## Information supplied
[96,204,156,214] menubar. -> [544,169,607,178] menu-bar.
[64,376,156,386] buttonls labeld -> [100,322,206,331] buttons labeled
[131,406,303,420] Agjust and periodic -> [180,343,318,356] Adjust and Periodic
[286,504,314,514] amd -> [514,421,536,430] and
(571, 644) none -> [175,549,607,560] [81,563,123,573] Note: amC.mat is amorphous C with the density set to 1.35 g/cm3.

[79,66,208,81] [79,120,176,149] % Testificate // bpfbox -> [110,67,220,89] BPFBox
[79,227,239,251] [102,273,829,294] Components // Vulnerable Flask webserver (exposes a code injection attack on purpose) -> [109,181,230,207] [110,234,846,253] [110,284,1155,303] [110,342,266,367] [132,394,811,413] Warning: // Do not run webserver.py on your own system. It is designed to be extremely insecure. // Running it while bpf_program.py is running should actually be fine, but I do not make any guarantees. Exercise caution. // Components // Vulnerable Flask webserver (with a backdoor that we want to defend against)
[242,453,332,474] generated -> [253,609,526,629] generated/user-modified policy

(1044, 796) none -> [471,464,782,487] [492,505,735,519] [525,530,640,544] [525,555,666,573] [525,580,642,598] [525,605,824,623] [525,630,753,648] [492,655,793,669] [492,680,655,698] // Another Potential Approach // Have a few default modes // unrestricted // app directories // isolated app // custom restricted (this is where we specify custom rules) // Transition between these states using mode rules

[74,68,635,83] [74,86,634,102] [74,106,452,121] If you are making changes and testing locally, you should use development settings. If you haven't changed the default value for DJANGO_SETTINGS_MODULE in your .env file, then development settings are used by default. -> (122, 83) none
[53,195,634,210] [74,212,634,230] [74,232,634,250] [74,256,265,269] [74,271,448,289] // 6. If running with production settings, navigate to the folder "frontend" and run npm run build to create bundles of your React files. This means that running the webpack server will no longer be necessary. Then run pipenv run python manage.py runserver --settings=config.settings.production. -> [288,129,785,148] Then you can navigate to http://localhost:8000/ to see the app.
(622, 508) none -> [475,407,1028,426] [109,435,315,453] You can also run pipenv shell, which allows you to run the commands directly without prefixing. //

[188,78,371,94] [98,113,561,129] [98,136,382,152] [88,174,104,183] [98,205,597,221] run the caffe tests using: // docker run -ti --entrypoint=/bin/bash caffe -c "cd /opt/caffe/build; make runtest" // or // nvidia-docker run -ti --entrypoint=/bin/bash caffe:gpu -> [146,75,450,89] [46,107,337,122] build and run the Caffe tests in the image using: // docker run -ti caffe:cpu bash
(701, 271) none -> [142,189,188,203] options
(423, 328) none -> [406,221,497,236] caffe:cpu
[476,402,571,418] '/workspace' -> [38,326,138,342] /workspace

## Task directions
Write down, word for word, the lines above from the one containing "[286,504,314,514] amd ->" through the one containing "[79,66,208,81] [79,120,176,149] %", both ends included.

## Response to this task
[286,504,314,514] amd -> [514,421,536,430] and
(571, 644) none -> [175,549,607,560] [81,563,123,573] Note: amC.mat is amorphous C with the density set to 1.35 g/cm3.

[79,66,208,81] [79,120,176,149] % Testificate // bpfbox -> [110,67,220,89] BPFBox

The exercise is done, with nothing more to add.